→ HOW TO COMPLETE THIS TASK
How many lines below include the string "desc"? State the number alone.

(Source records)
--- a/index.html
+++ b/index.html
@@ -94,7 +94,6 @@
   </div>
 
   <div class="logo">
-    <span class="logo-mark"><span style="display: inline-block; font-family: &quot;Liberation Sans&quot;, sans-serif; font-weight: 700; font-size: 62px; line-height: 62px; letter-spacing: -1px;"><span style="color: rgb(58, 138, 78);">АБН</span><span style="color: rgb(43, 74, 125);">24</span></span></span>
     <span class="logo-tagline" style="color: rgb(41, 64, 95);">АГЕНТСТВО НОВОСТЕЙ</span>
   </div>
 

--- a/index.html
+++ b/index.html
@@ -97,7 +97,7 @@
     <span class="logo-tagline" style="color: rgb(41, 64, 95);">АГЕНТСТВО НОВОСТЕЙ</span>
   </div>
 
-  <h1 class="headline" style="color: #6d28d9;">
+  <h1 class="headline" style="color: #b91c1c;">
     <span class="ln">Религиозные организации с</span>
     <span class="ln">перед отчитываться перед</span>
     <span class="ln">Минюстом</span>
* * *
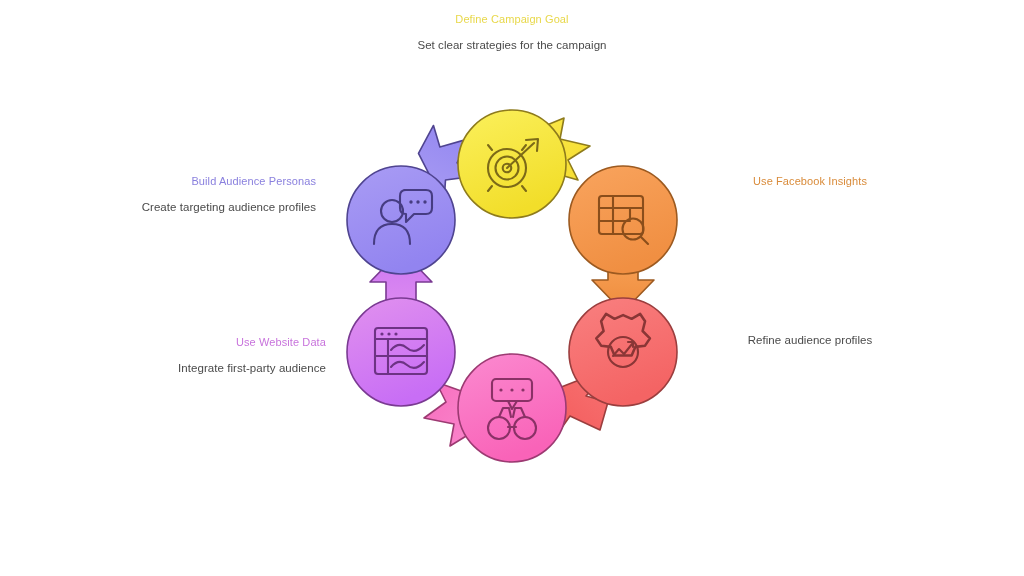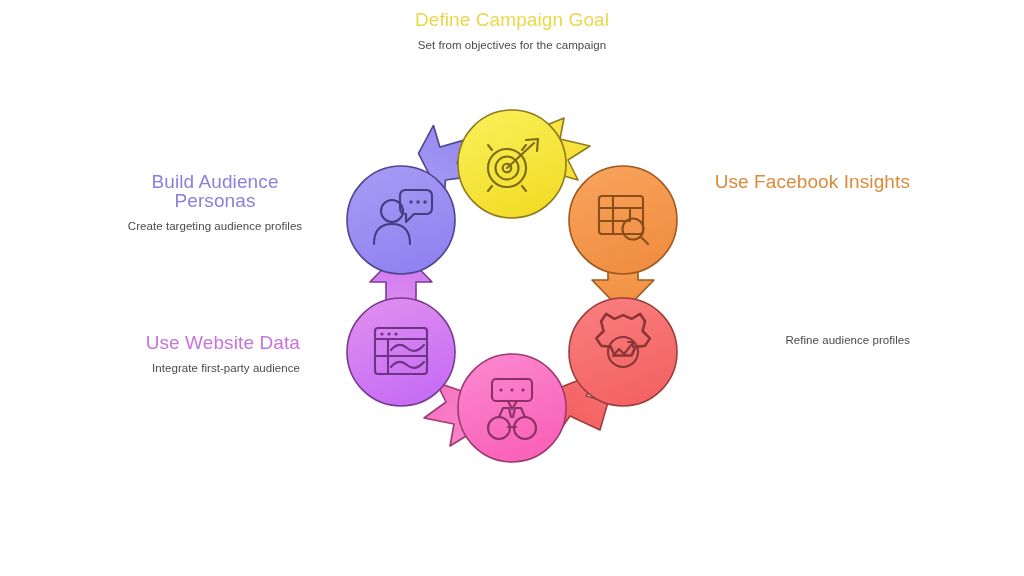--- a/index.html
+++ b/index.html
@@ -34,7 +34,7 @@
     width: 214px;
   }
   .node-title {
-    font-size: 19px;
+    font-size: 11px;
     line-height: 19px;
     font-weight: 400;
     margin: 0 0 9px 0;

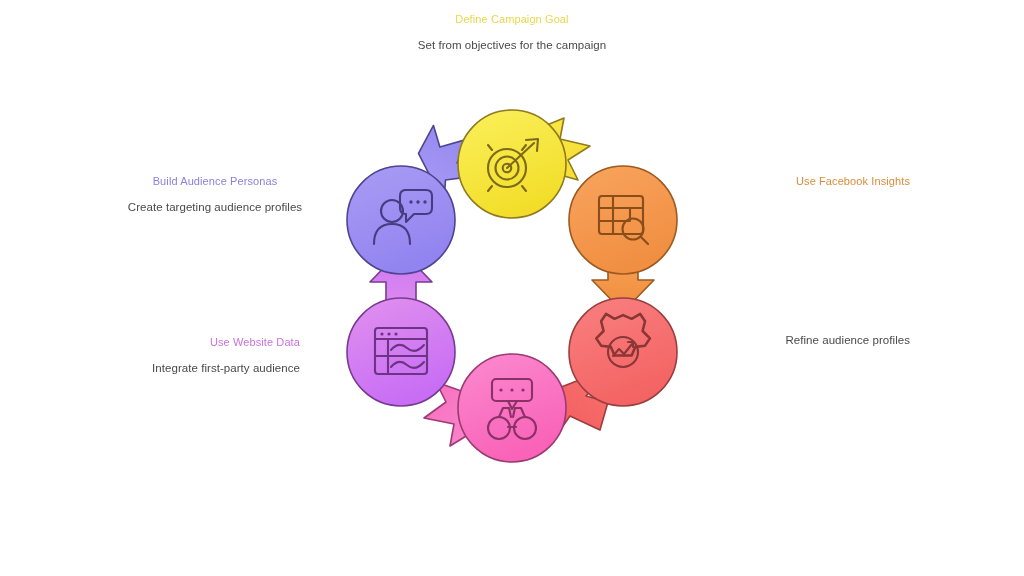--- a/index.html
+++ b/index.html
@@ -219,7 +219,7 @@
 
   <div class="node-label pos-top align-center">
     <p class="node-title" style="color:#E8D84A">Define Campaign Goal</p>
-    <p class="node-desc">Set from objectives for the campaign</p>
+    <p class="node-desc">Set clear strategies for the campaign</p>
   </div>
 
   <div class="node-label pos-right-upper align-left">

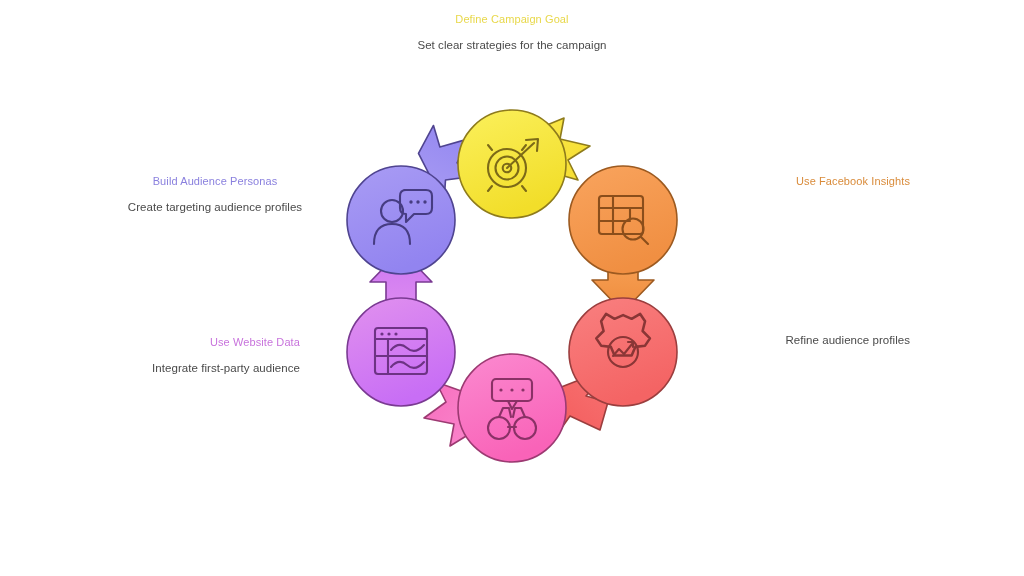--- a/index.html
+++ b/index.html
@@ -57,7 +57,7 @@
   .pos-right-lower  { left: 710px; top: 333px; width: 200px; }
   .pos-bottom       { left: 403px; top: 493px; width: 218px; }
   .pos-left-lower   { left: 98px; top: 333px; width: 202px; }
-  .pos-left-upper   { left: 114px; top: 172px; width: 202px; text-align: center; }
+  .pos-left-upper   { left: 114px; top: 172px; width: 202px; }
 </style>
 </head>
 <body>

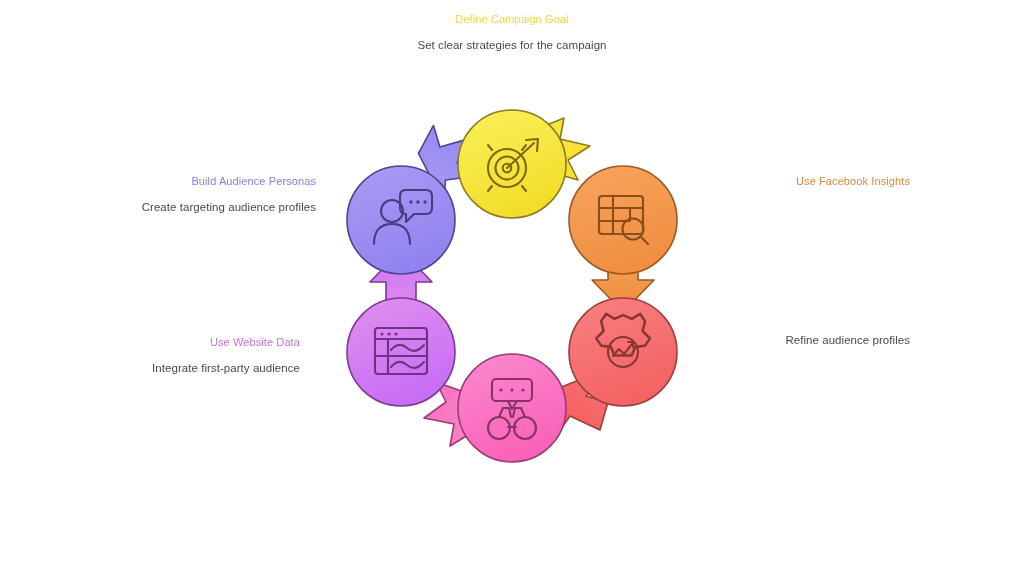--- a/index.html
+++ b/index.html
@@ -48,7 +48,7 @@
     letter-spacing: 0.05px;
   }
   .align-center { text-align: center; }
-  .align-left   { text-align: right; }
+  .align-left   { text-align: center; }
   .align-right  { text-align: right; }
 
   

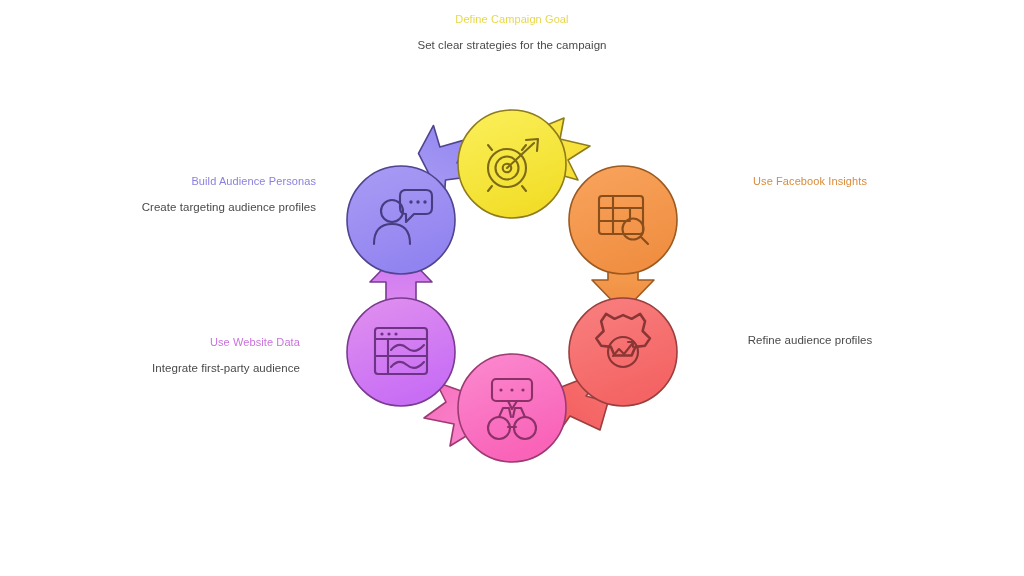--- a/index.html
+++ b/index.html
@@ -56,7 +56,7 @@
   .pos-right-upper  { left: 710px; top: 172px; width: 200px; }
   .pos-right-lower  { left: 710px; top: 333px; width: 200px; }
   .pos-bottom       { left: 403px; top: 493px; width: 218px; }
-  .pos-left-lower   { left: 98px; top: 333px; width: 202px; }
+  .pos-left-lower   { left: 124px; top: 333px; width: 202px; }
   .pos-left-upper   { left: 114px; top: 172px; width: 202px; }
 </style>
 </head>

→ ANSWER BOX
2